Band: The Echelon Effect
Title: Field Recordings
Genre: Ambient, Drone, Instrumental, Post-Rock, Soundscape
Band introduction: The Echelon Effect came to life amid the long winter nights of February 2009, born from a burning desire to fall in love with music again. It started with a laptop and an idea: write a track, and make it huge. But one track became four, an EP that needed an audience. The tracks were posted on Myspace. And people began to listen – Taken from the artist’s Facebook page
1st Listen: I think of a lullaby as the first piano notes of “Intro” announce themselves. From the description of the album, “This album is about flying”, I know I am in for a relaxing, uplifting time. During the 2nd track I feel one of those tear jerks that make a piece of music that much more rewarding. I hold it back; I’m a man (and at work!). There is nothing wrong with being moved by music. Probably my most emotional music experience was Sigur Ros’s ( ), and this album, so far, has that feel about it.
After that the album becomes even more subdued and starts to make use of the field recordings; usually sat at the back of the mix while piano and synths wash over them. Drums come into play on occasion, but don’t overpower the laidback feel of the tracks.
If you like ambience and feeling relaxed you should have a listen to this.
2nd Listen: “Intro” is exactly that. Piano and reverse signal effects slowly fade in over a minute and track 2 comes in. “Tracking Aeroplanes” reminds my of Sigur Ros’s “Untitled 3” in the way it progresses. It relies heavily on a simple piano arpeggio and sound develops underneath it. A second instrument, Glockenspiel possibly, adds layers; as does a guitar. The sounds beneath the track slowly rise to the top of the mix and the swirling synth really makes this track peak. It is a truly uplifting emotional experience; the definition of being simple, but highly effective.
“Antenna” is all about heavily delayed piano notes with a shimmering synth part which is mysterious and also there is a certain darkness to this track. It’s all over too soon though, but fades into “Call to Ground”. A layer of noise builds and that piano creeps out from underneath. A field recording sits in with the track; sounds of engines, I think, growl slowly in the background as the synth pushes chords out over the top. It’s like flying, I guess. Not in the comparably safe environment of a plane, but out in the sky on your own, floating. The drums come in and send a shiver down my whole body. This is amazing.
That last track is going to take some beating. “Outer Marker” is set outside on a summer morning as the sun rises. Birds chirp and drums bring the world to life. A brightly played arpeggio drives the track along until a marching beat forces its way in and the track finishes on a darker note.
Field Recordings finishes with “The Brightest Star You See Is My Wingtip Over Your Home”. It’s more of the same pianos and synths, with optimistic overtones; another shiver runs down my spine. It is time to land…
3rd Listen: I was really looking forward to listening to this again. So much so I neglected to plug in my headphones and treated my whole office to this amazing piece of work. Well, the first couple of minutes anyway, somebody came to my desk and pointed out that my headphones weren’t plugged in. I just thought they were broken so I kept increasing the volume!

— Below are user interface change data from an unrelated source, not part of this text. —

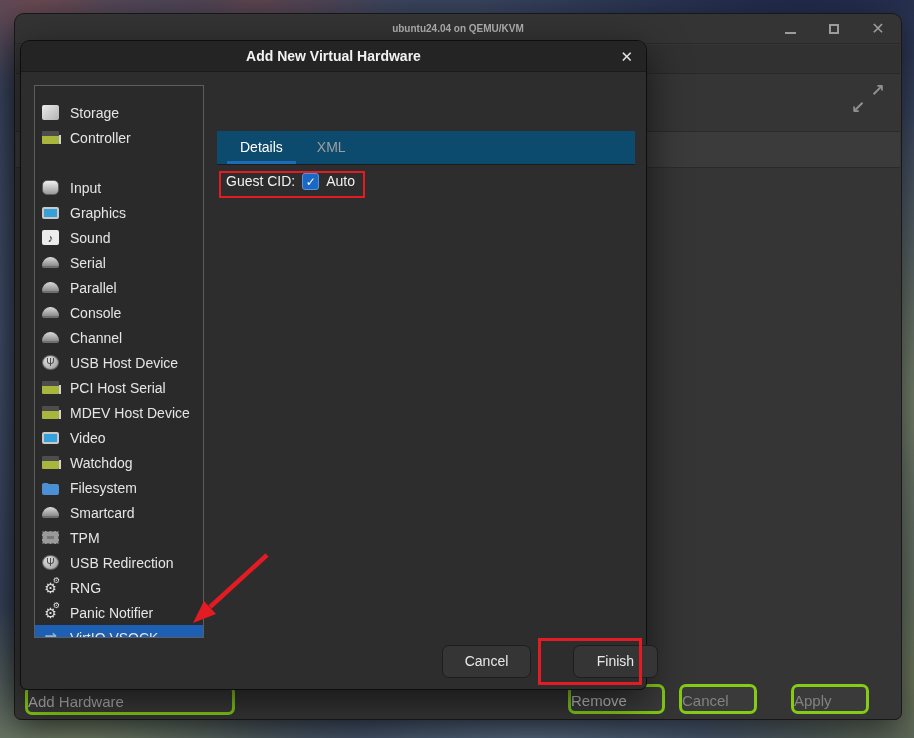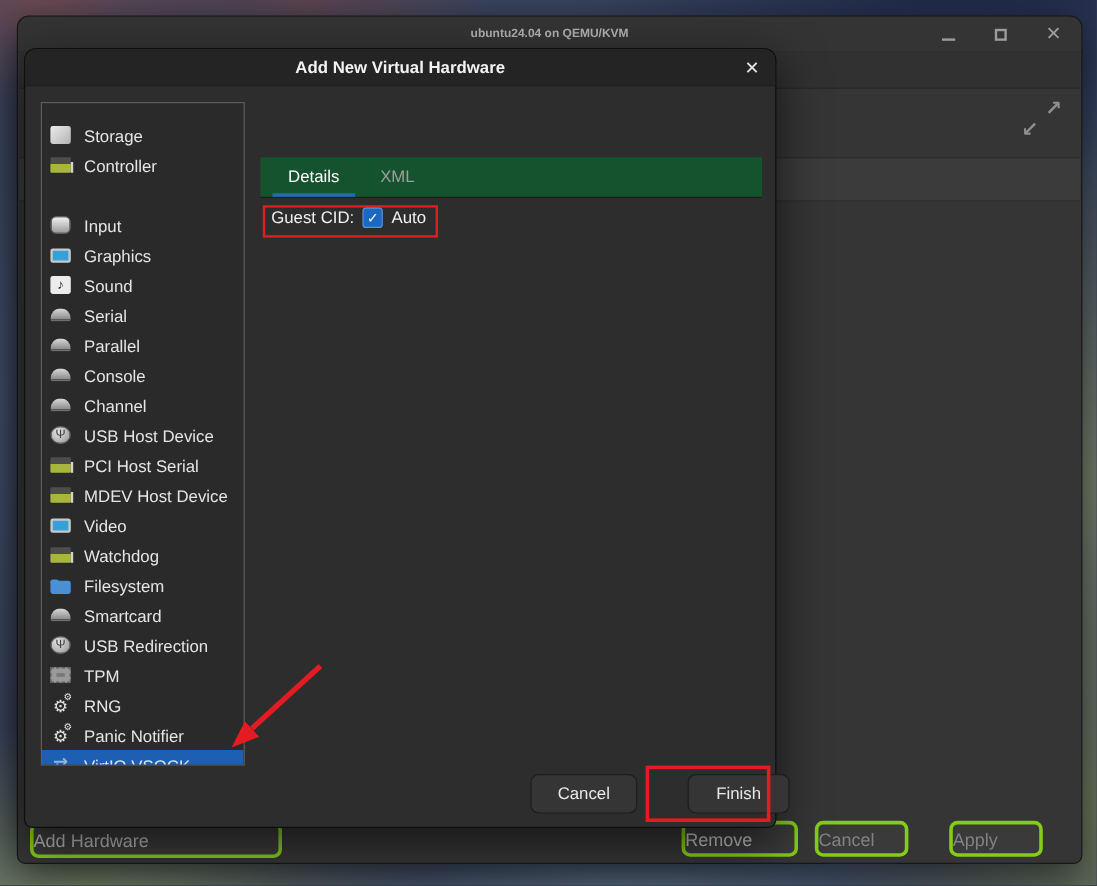--- a/index.html
+++ b/index.html
@@ -116,21 +116,21 @@
   .icon-gear::after  { content: "⚙"; color:#e2e2e2; font-size: 8px; position:absolute; right:-1px; top:-2px; line-height:1; }
   .icon-vsock::before{ content: "⇄"; color:#93b3d6; font-size: 15px; font-weight: bold; line-height: 1; }
 
   
   .pane-header {
     position: absolute; left: 196px; top: 46px; width: 418px; height: 30px;
     background: #1571a9; color: #ffffff; font-size: 15px; line-height: 30px; padding-left: 10px;
   }
   .tabbar {
     position: absolute; left: 196px; top: 90px; width: 418px; height: 34px;
-    background: #14532d; border-bottom: 1px solid #1c1c1c;
+    background: #0c4a6e; border-bottom: 1px solid #1c1c1c;
     display: flex; padding-left: 6px;
   }
   .tab { position: relative; padding: 0 17px; line-height: 33px; font-size: 14px; color: #9f9f9f; }
   .tab.active { color: #ffffff; }
   .tab.active::after { content:""; position: absolute; left: 4px; right: 4px; bottom: 0; height: 3px; background: #1d6cb8; }
   .pane-content { position: absolute; left: 196px; top: 125px; width: 418px; height: 505px; background: #2d2d2d; }
 
   .cid-annotation {
     position: absolute; left: 198px; top: 130px; height: 27px;
     border: 2px solid #e31b23;
@@ -273,27 +273,27 @@
         <span class="li-icon icon-folder"></span>
         <span class="side-label">Filesystem</span>
       </div>
 
       <div class="side-row">
         <span class="li-icon icon-serial"></span>
         <span class="side-label">Smartcard</span>
       </div>
 
       <div class="side-row">
+        <span class="li-icon icon-chip"></span>
+        <span class="side-label">TPM</span>
+      </div>
+
+      <div class="side-row">
         <span class="li-icon icon-usb"></span>
         <span class="side-label">USB Redirection</span>
-      </div>
-
-      <div class="side-row">
-        <span class="li-icon icon-chip"></span>
-        <span class="side-label">TPM</span>
       </div>
 
       <div class="side-row">
         <span class="li-icon icon-gear"></span>
         <span class="side-label">RNG</span>
       </div>
 
       <div class="side-row">
         <span class="li-icon icon-gear"></span>
         <span class="side-label">Panic Notifier</span>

I plugged them in and started again. Not much else I can say about this album. It’s getting better with every listen as I pick out the subtle nuances. Once again my only negative is that I cannot get a physical copy of this. I should start to embrace the digital age, I guess.
Conclusion: An incredible piece of work that is powerful and moving. You are missing out if you do not give this a listen. If you do give it a listen I can almost guarantee it won’t be the last time.